Demografia come prima sfida, quindi: se i sindaci (la Lunigiana era rappresentata dal primo cittadino di Tresana, Matteo Mastrini, uno dei relatori nel focus group sui servizi essenziali) hanno evidenziato la necessità di investire per offrire servizi scolastici, sanitari, digitali, infrastrutturali che permettano di colmare il divario con le città e permettano a chi vive questi territori di vivere, lavorare, studiare, spostarsi, il Presidente della Regione Eugenio Giani ha parlato della necessità di investimenti e progetti mirati che siano in grado di intercettare le risorse a disposizione. Chiaro il riferimento alle opportunità del PNRR, su cui si è soffermata la vicepresidente della Regione Stefania Saccardi: “il Piano Nazionale Ripresa e Resilienza ha messo a disposizione le risorse che saranno indispensabili per investire nei territori montani per contrastare lo spopolamento e valorizzarli. Ma per accedervi – ha proseguito Saccardi – dovremmo avere progetti pronti e esecutivi, altrimenti le perdiamo”. Un tema non da poco, quello sollevato da Saccardi: come rilevato dall’IRPET, l’istituto di ricerche economiche della Regione, molti degli ambiti del PNRR interessano le aree periferiche e montane, ma gli enti locali sono spesso privi delle competenze per affrontare l’iter di un bando: o perché sottodimensionati in termini di personale, o perché alcune specializzazioni non rientrano nelle competenze dei comuni stessi, neppure in forma associata.

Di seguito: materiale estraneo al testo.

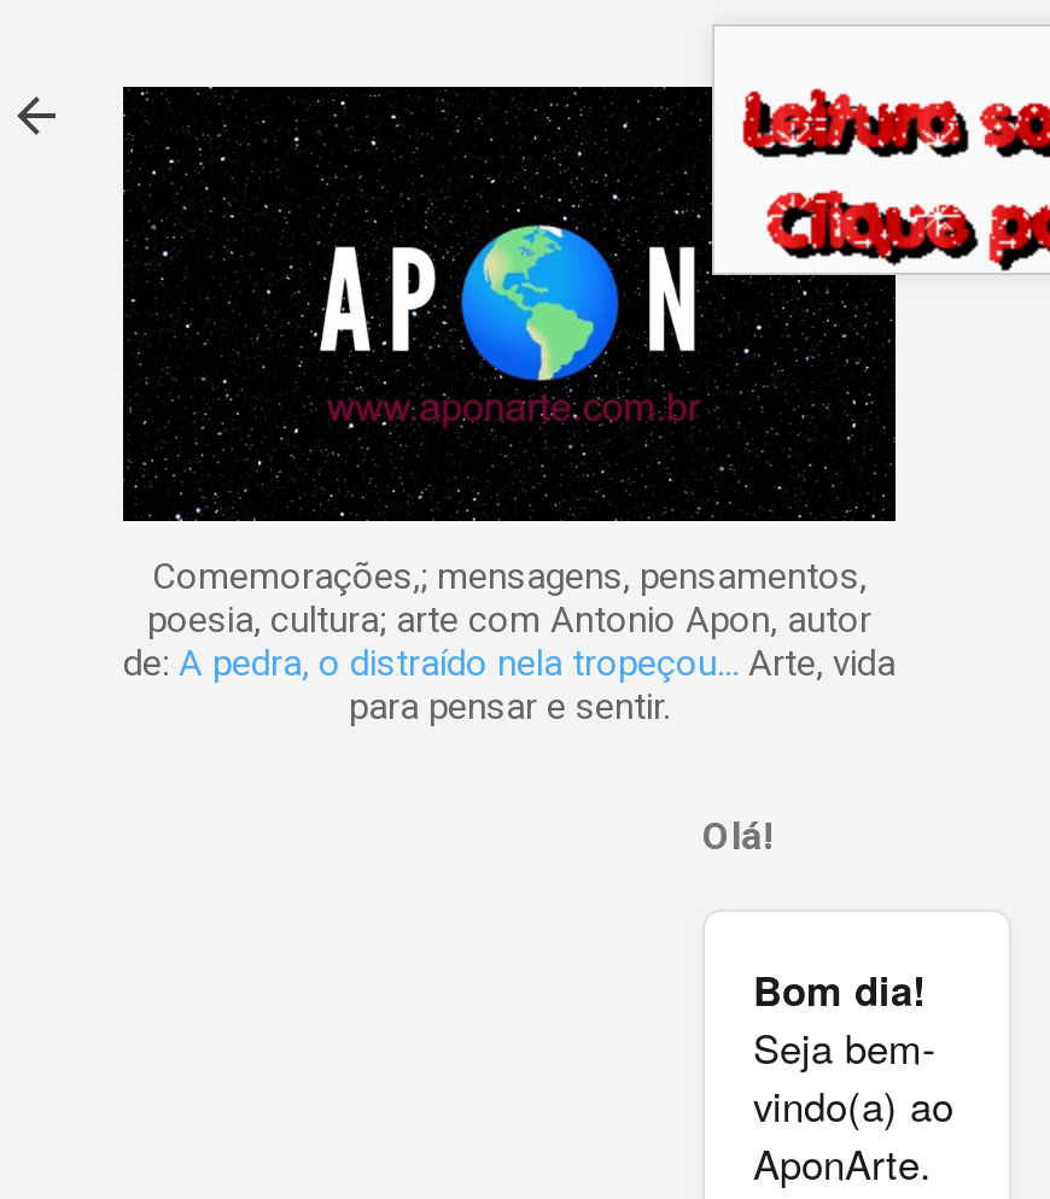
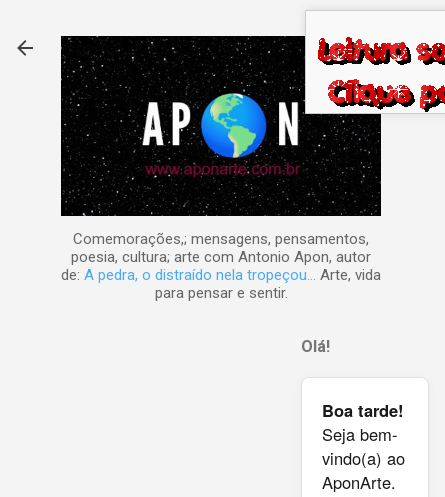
[753,960,927,1018] Bom dia! -> [322,398,404,422] Boa tarde!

Un suggestivo paesaggio della Valle del Lucido. Incastonata nelle montagne, si può scorgere in basso il paese di Equi
Un suggestivo paesaggio della Valle del Lucido. Incastonata nelle montagne, si può scorgere in basso il paese di Equi

C’è quindi un rischio: sebbene le amministrazioni locali siano l’entità più efficace nella raccolta e segnalazione dei bisogni, per molti territori montani potrebbe essere difficile anche la sola partecipazione ai bandi e la successiva rendicontazione degli interventi. Si tratta di un campanello di allarme anche per la Lunigiana e per la sua Unione di Comuni montani (a cui sono associati tutti gli i comuni tranne Pontremoli), della quale IRPET ha tracciato, nelle schede preparatorie, un quadro economico a tinte fosche: nei sistemi locali del lavoro in cui è divisa la Lunigiana (quello di Pontremoli e quello di Aulla) la struttura produttiva vede un numero di addetti superiore alla media regionale nel comparto pubblico, nell’agricoltura e nelle costruzioni, mentre è estremamente basso il numero di addetti della manifattura. Tra marzo e dicembre 2020, cioè dall’inizio della pandemia, rispetto agli stessi mesi del 2019, nell’Unione di Comuni, gli occupati sono diminuiti del 2%, con punte del 9% nel turismo, del 3,5% nelle costruzioni e del 3,3% nell’agricoltura: numeri che intervengono su una situazione già non semplice e che avrebbe bisogno di una forte progettualità per cogliere le opportunità di un rilancio della vallata. I fondi europei potrebbero essere l’occasione da non sprecare, in un’epoca in cui molti studi parlano con sempre più frequenza di un nuovo modello di sviluppo che va delineandosi, grazie da un lato alle maggiori opportunità offerte dal progresso tecnologico (digitalizzazione) e dall’altro ai vincoli ambientali ormai stringenti; un modello in cui le aree montane e periferiche come la Lunigiana – dopo i tagli degli ultimi decenni su cui gli interventi dei vari assessori regionali e dello stesso Giani si sono ben guardati dal soffermarsi – potenzialmente sarebbero in grado di svoltare rispetto all’era dello spopolamento e dell’abbandono.